▶ Work to be completed:
Wherever the string "thead" appears in the records, return the line that holds it.

▶ Front-end code change data:
* * * * * * * * *

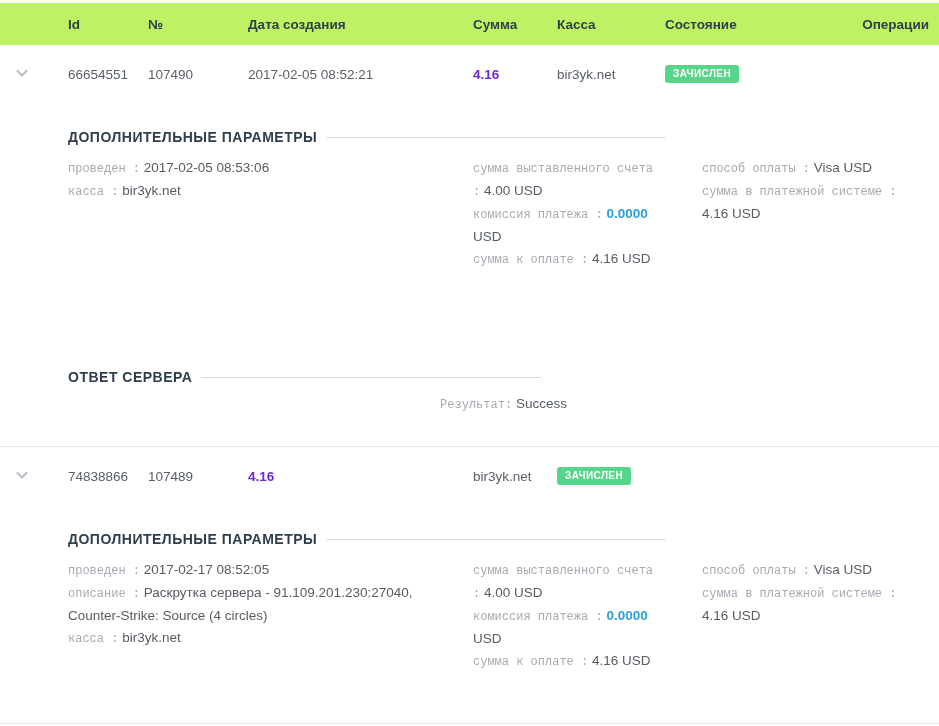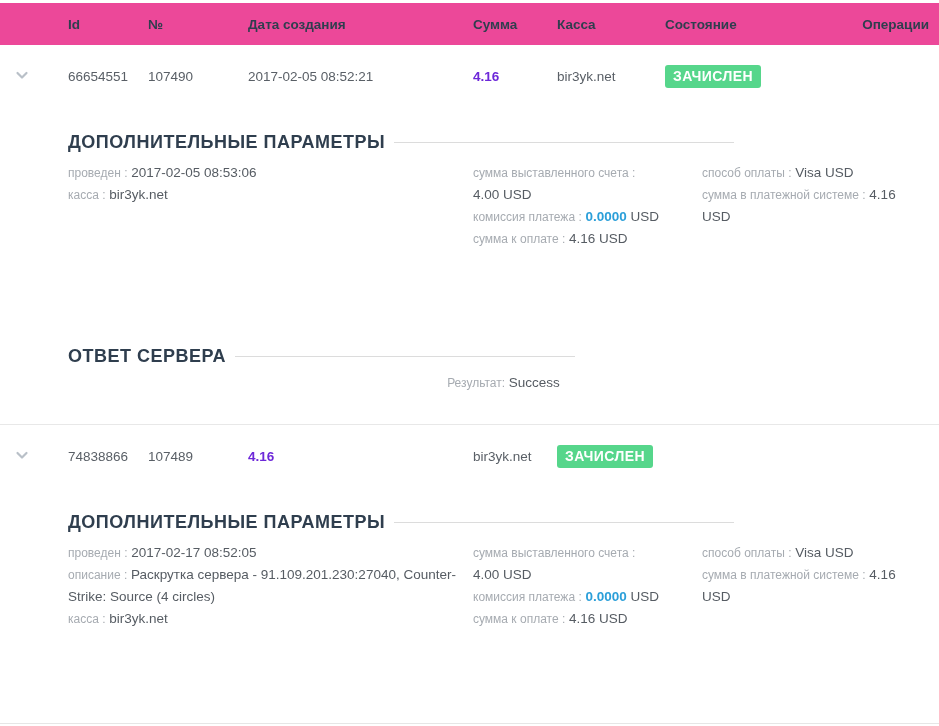--- a/index.html
+++ b/index.html
@@ -10,7 +10,7 @@
 
   
   .row-grid { display:grid; grid-template-columns:68px 80px 100px 225px 84px 108px 180px 1fr; align-items:center; }
-  .thead { background:#ec4899; height:42px; font-weight:bold; font-size:13.5px; color:#2f3e4e; }
+  .thead { background:#bef264; height:42px; font-weight:bold; font-size:13.5px; color:#2f3e4e; }
   .thead .cell.ops { text-align:right; padding-right:10px; }
   .cell { white-space:nowrap; }
 

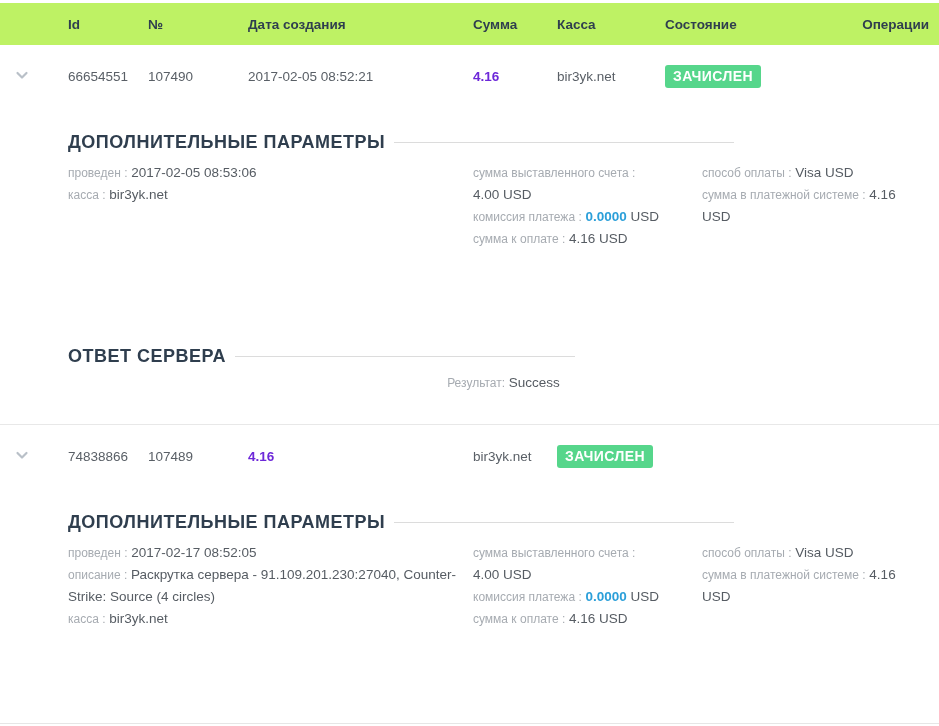--- a/index.html
+++ b/index.html
@@ -23,7 +23,7 @@
 
   .sum-cell { color:#6d28d9; font-weight:bold; }
 
-  .badge { display:inline-block; background:#56d68b; color:#fff; font-size:14px; font-weight:bold;
+  .badge { display:inline-block; background:#56d68b; color:#fff; font-size:10px; font-weight:bold;
            padding:3px 8px 4px; border-radius:3px; letter-spacing:0.4px; }
 
   

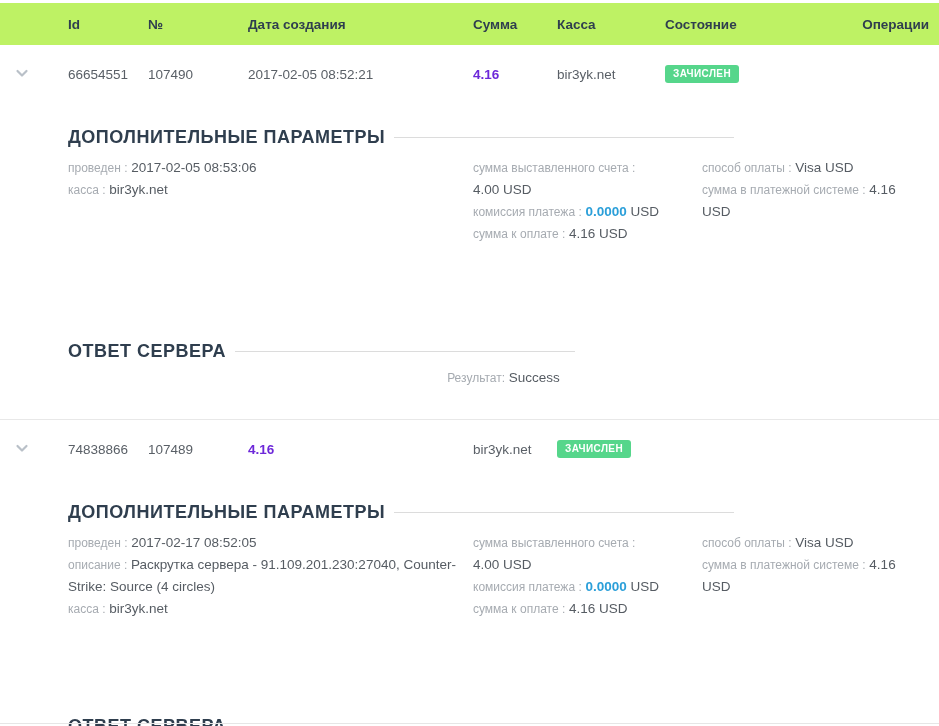--- a/index.html
+++ b/index.html
@@ -28,7 +28,7 @@
 
   
   .details { margin-left:68px; margin-top:26px; padding-bottom:30px; }
-  .sec-title { display:flex; align-items:center; font-size:18px; font-weight:bold;
+  .sec-title { display:flex; align-items:center; font-size:14px; font-weight:bold;
                color:#2f3e4e; letter-spacing:0.5px; line-height:16px; }
   .rule { width:340px; height:1px; background:#dcdcdc; margin-left:9px; flex:none; }
 

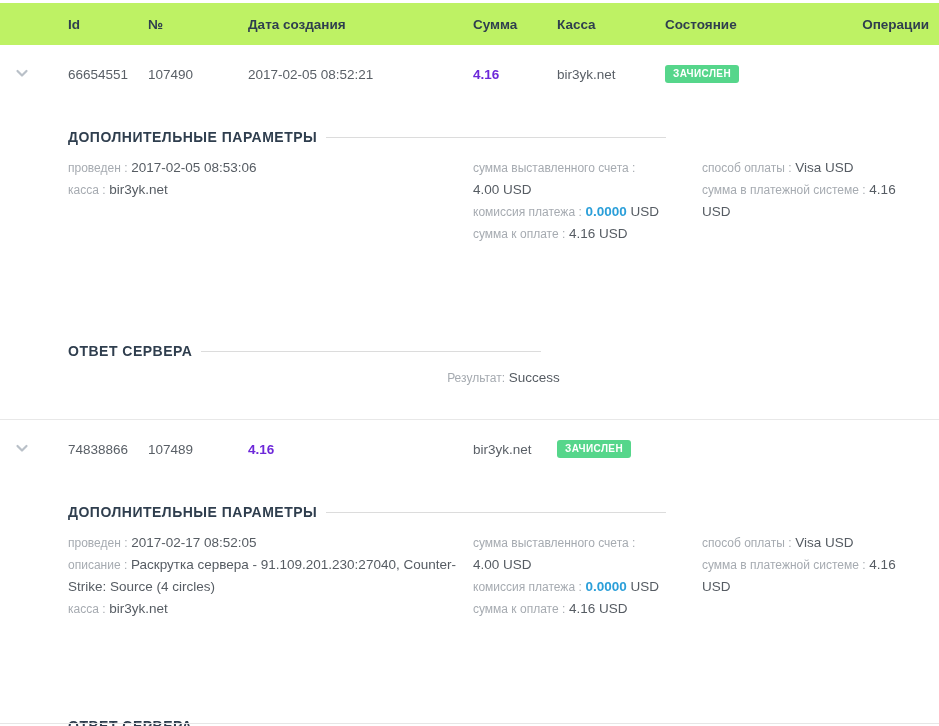--- a/index.html
+++ b/index.html
@@ -36,7 +36,7 @@
   .dcol  { padding-right:14px; }
   .dcol2 { padding-right:37px; }
   .ditem { font-size:13.5px; color:#565c63; line-height:22px; }
-  .dlabel { font-size:12px; color:#a6abb1; }
+  .dlabel { font-size:12px; color:#a6abb1;font-family:Liberation Mono, monospace; }
   .fee-blue { color:#2b9fd9; font-weight:bold; }
 
   .server-section { margin-top:98px;text-align:center; }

* * * * * * * * *

▶ Output below:
-  .thead { background:#ec4899; height:42px; font-weight:bold; font-size:13.5px; color:#2f3e4e; }
+  .thead { background:#bef264; height:42px; font-weight:bold; font-size:13.5px; color:#2f3e4e; }
   .thead .cell.ops { text-align:right; padding-right:10px; }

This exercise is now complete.